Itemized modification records
########################################

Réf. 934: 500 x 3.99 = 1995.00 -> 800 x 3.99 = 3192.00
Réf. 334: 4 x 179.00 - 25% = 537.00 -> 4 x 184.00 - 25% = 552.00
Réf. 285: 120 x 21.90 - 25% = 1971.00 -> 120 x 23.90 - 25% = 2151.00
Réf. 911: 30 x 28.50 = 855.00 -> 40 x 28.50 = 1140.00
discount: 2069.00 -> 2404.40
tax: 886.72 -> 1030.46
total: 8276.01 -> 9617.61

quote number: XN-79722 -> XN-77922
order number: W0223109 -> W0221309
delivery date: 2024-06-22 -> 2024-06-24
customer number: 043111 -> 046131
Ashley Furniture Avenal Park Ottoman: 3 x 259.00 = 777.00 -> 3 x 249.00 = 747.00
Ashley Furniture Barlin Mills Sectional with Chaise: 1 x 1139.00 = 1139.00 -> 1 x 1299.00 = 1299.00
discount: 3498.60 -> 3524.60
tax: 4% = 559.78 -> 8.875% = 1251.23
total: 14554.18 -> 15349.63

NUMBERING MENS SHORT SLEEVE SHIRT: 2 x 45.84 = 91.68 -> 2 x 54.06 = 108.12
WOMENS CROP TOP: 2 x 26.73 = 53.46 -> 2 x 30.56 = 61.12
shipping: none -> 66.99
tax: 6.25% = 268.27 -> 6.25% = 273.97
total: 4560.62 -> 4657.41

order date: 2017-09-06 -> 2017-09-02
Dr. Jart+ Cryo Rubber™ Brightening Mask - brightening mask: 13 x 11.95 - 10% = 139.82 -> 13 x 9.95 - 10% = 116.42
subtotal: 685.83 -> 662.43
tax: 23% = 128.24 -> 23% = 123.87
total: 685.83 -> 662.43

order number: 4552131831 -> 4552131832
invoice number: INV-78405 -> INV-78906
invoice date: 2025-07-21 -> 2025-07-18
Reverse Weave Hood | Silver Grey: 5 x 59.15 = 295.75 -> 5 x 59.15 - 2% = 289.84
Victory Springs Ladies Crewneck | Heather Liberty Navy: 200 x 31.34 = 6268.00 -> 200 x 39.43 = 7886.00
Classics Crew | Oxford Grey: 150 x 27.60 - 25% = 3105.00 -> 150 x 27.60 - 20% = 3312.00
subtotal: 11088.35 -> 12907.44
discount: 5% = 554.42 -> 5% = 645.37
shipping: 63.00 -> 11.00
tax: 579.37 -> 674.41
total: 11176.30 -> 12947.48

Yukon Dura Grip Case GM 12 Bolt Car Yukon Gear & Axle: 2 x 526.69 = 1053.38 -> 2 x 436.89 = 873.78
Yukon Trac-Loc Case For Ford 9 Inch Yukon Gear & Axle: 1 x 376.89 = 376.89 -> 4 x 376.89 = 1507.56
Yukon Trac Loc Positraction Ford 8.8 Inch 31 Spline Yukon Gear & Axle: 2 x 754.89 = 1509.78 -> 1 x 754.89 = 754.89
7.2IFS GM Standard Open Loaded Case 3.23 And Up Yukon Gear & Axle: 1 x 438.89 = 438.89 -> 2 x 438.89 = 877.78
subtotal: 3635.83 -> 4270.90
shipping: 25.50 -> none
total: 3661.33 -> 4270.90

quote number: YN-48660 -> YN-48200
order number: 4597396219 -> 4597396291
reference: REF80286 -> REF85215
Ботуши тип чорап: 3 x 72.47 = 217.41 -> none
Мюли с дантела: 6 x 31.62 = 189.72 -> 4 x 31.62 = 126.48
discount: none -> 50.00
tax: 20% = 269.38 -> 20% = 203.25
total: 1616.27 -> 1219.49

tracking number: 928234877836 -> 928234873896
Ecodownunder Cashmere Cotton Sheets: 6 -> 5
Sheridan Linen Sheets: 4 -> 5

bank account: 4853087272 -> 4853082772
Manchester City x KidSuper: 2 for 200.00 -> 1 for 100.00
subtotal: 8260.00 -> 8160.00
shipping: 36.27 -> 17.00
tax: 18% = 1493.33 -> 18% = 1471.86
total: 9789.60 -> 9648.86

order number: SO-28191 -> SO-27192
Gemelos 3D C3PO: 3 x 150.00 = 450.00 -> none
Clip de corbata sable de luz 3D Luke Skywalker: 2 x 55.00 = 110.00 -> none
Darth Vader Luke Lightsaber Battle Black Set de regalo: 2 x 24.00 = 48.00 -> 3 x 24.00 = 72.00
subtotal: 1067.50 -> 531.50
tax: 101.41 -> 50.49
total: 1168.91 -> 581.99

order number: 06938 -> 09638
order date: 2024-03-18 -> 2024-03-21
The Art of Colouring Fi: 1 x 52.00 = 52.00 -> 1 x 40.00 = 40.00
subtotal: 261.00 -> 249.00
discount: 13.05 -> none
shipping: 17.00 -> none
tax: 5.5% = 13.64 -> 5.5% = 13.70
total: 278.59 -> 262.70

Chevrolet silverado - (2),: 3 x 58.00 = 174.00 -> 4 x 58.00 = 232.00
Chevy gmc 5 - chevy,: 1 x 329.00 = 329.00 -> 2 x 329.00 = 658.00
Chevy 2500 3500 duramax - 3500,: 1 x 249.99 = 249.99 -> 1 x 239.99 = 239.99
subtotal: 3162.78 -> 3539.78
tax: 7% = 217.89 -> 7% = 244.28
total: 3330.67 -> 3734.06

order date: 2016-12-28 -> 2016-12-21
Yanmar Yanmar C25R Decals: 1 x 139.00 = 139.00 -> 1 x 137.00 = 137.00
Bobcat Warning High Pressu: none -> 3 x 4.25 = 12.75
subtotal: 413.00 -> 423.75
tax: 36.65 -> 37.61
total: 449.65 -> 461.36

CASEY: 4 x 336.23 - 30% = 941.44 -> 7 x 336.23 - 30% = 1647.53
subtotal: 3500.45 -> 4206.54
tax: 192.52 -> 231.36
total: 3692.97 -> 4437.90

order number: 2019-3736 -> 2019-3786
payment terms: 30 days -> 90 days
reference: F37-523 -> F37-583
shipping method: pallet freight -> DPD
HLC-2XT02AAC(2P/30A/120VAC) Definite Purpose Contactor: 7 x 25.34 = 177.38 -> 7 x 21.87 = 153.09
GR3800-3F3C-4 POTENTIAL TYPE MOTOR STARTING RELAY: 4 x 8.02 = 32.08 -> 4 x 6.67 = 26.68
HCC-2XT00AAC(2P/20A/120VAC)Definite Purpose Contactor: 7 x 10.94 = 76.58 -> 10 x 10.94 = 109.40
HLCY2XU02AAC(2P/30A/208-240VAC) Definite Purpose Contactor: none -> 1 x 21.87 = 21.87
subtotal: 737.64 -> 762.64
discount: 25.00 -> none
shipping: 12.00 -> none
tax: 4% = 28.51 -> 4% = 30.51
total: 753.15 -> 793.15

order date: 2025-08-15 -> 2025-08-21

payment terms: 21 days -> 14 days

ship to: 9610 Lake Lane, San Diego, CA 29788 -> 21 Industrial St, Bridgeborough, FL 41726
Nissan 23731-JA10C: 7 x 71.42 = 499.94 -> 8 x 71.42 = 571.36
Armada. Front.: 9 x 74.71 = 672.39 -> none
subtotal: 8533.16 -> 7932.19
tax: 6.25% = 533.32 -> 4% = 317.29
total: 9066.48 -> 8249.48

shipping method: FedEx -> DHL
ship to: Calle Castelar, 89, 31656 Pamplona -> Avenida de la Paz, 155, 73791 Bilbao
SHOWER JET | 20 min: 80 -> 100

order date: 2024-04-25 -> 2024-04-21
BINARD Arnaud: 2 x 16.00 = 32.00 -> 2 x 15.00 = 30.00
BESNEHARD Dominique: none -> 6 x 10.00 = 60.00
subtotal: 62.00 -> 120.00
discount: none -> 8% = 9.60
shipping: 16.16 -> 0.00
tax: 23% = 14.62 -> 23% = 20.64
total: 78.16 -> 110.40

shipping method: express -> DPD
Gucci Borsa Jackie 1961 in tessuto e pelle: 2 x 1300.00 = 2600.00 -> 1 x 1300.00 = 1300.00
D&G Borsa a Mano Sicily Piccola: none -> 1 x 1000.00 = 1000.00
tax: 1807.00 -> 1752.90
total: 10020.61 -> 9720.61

########################################

#### What to do
Above are the records; copy exactly the lines from the line with "Reverse Weave Hood" through the line with "shipping: 17.00 -> none", both included.

#### Answer box
Reverse Weave Hood | Silver Grey: 5 x 59.15 = 295.75 -> 5 x 59.15 - 2% = 289.84
Victory Springs Ladies Crewneck | Heather Liberty Navy: 200 x 31.34 = 6268.00 -> 200 x 39.43 = 7886.00
Classics Crew | Oxford Grey: 150 x 27.60 - 25% = 3105.00 -> 150 x 27.60 - 20% = 3312.00
subtotal: 11088.35 -> 12907.44
discount: 5% = 554.42 -> 5% = 645.37
shipping: 63.00 -> 11.00
tax: 579.37 -> 674.41
total: 11176.30 -> 12947.48

Yukon Dura Grip Case GM 12 Bolt Car Yukon Gear & Axle: 2 x 526.69 = 1053.38 -> 2 x 436.89 = 873.78
Yukon Trac-Loc Case For Ford 9 Inch Yukon Gear & Axle: 1 x 376.89 = 376.89 -> 4 x 376.89 = 1507.56
Yukon Trac Loc Positraction Ford 8.8 Inch 31 Spline Yukon Gear & Axle: 2 x 754.89 = 1509.78 -> 1 x 754.89 = 754.89
7.2IFS GM Standard Open Loaded Case 3.23 And Up Yukon Gear & Axle: 1 x 438.89 = 438.89 -> 2 x 438.89 = 877.78
subtotal: 3635.83 -> 4270.90
shipping: 25.50 -> none
total: 3661.33 -> 4270.90

quote number: YN-48660 -> YN-48200
order number: 4597396219 -> 4597396291
reference: REF80286 -> REF85215
Ботуши тип чорап: 3 x 72.47 = 217.41 -> none
Мюли с дантела: 6 x 31.62 = 189.72 -> 4 x 31.62 = 126.48
discount: none -> 50.00
tax: 20% = 269.38 -> 20% = 203.25
total: 1616.27 -> 1219.49

tracking number: 928234877836 -> 928234873896
Ecodownunder Cashmere Cotton Sheets: 6 -> 5
Sheridan Linen Sheets: 4 -> 5

bank account: 4853087272 -> 4853082772
Manchester City x KidSuper: 2 for 200.00 -> 1 for 100.00
subtotal: 8260.00 -> 8160.00
shipping: 36.27 -> 17.00
tax: 18% = 1493.33 -> 18% = 1471.86
total: 9789.60 -> 9648.86

order number: SO-28191 -> SO-27192
Gemelos 3D C3PO: 3 x 150.00 = 450.00 -> none
Clip de corbata sable de luz 3D Luke Skywalker: 2 x 55.00 = 110.00 -> none
Darth Vader Luke Lightsaber Battle Black Set de regalo: 2 x 24.00 = 48.00 -> 3 x 24.00 = 72.00
subtotal: 1067.50 -> 531.50
tax: 101.41 -> 50.49
total: 1168.91 -> 581.99

order number: 06938 -> 09638
order date: 2024-03-18 -> 2024-03-21
The Art of Colouring Fi: 1 x 52.00 = 52.00 -> 1 x 40.00 = 40.00
subtotal: 261.00 -> 249.00
discount: 13.05 -> none
shipping: 17.00 -> none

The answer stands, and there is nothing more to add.